Drop the table on every replica. With the queue corrupted, expect to use DROP TABLE ... SYNC or SYSTEM DROP REPLICA on the ZooKeeper path so the znode is cleared as well. Confirm in Keeper that the table's path under /clickhouse/tables/... is gone before recreating.

Step 4: Recreate the table with the same schema

Create the table again on each replica, using the same engine parameters and ZooKeeper path. Use the original CREATE TABLE statement from your schema repository or SHOW CREATE TABLE output captured earlier. The empty table will register fresh metadata in Keeper.

Step 5: Reattach parts on the source replica

Only on the replica that holds the detached parts, regenerate attach statements from system.detached_parts:

SELECT concat(
    'ALTER TABLE ', database, '.', table,
    ' ATTACH PART \'', a.name, '\';'
)
FROM system.detached_parts AS a
WHERE database = 'mydatabase' AND table = 'mybadtable'
FORMAT TSVRaw;

Execute the output. Other replicas pick the parts up through normal replication once they are attached on the source.

Step 6: Validate

Confirm the part count, partition count, and total size look right:

SELECT
    formatReadableSize(sum(bytes)) AS size,
    sum(rows)                     AS rows,
    count()                        AS part_count,
    uniqExact(partition)           AS partition_count
FROM system.parts
WHERE active = 1
  AND database = 'mydatabase'
  AND table = 'mybadtable';

Compare against a pre-recovery snapshot. Then check the other replicas are catching up:

SELECT replica_name, log_max_index, log_pointer, queue_size
FROM system.replicas
WHERE table = 'mybadtable';

Once queue_size drains to zero on every replica, restart writers.

Common Pitfalls

Skipping the FREEZE step. Without it there is no rollback if a detach corrupts further.
Running the recovery while ingestion is live. New parts arriving mid-procedure get lost.
Forgetting to clear system.detached_parts first. Old detached parts collide with new ones by name.
Dropping the table before its znode is removed in Keeper. Recreation fails with a Replica path already exists style error.
Attaching parts on multiple replicas simultaneously. Let one replica attach, then let replication ship the parts to the others.

Frequently Asked Questions

Q: Is data ever lost? A: Only if the chosen source replica was missing parts that other replicas had. Pick the replica with the highest active part count to minimize this.

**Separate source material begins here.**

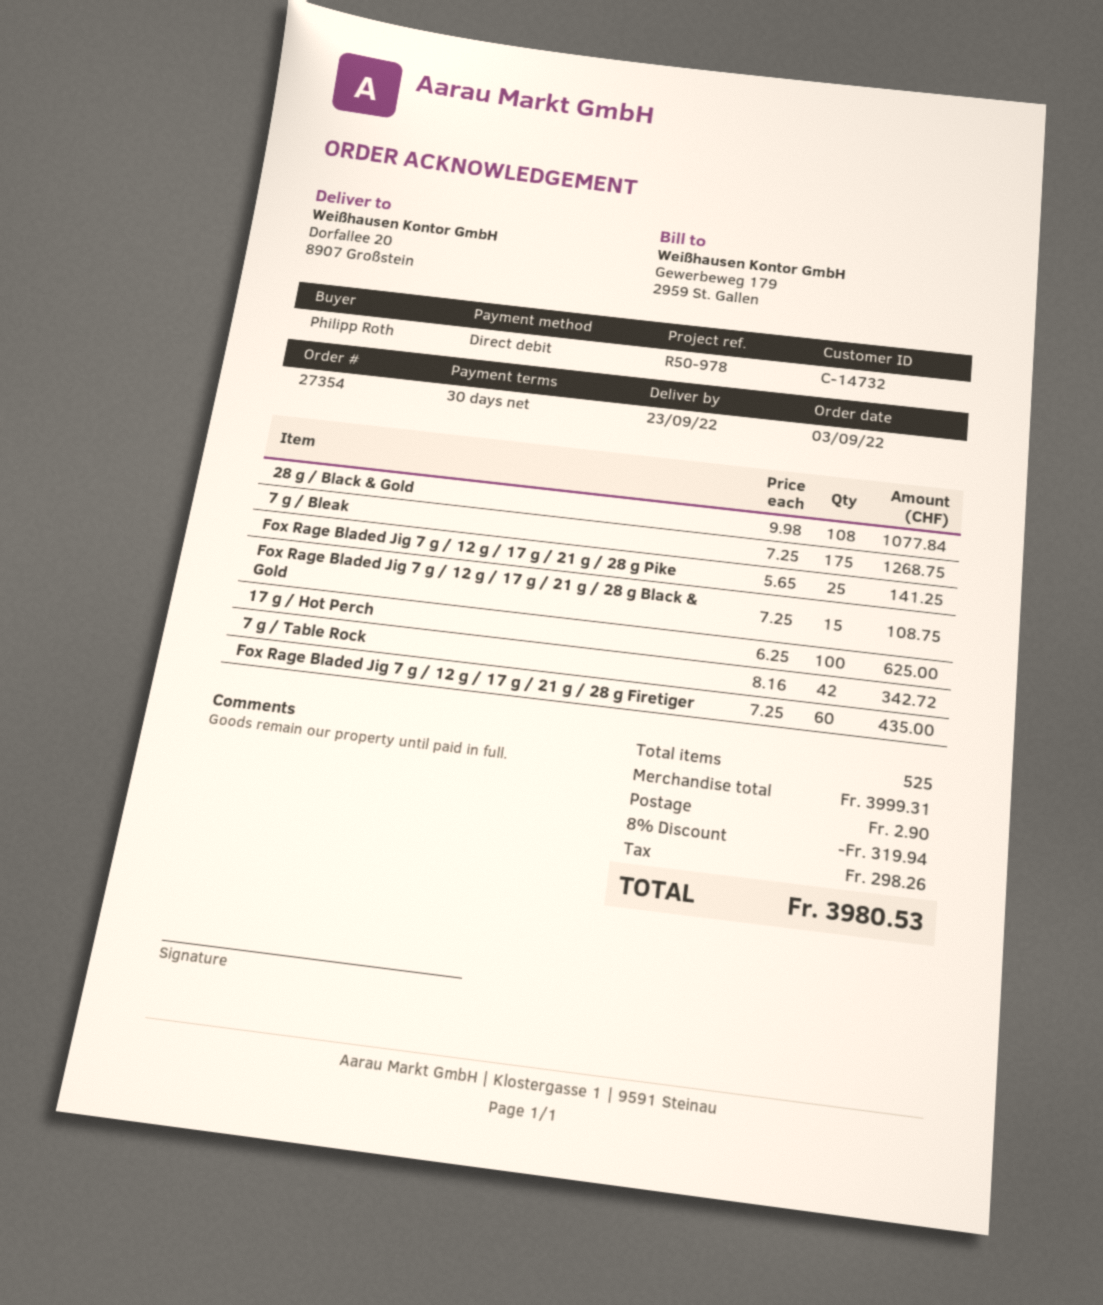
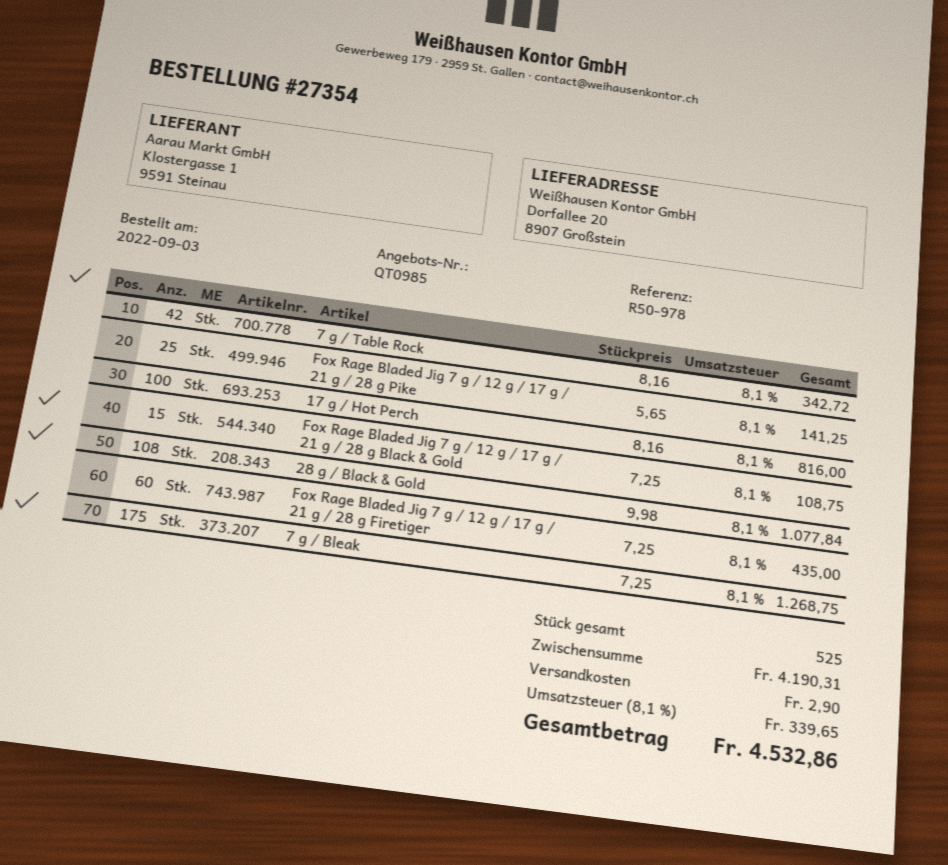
17 g / Hot Perch: 100 x 6.25 = 625.00 -> 100 x 8.16 = 816.00
subtotal: 3999.31 -> 4190.31
discount: 8% = 319.94 -> none
tax: 298.26 -> 339.65
total: 3980.53 -> 4532.86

Q: How long does this take? A: Detach and reattach are metadata operations and run in seconds even for large tables. The slow part is the other replicas re-fetching parts from the source, bounded by network throughput.

Q: Do I need to drop the table on every replica? A: Yes. Otherwise the new CREATE TABLE collides with the old znode in Keeper and replication coordination stays broken.

Q: Can I run this on a live table without downtime? A: No. The detach step temporarily empties the table from the engine's perspective. Writes during this window will fail or land in the wrong state.

Q: What if SYSTEM RESTORE REPLICA would have been enough? A: Try it first. It is the lighter-weight fix and works when the local part data is intact but the Keeper znode is missing. Only use the recreate procedure when restore does not converge.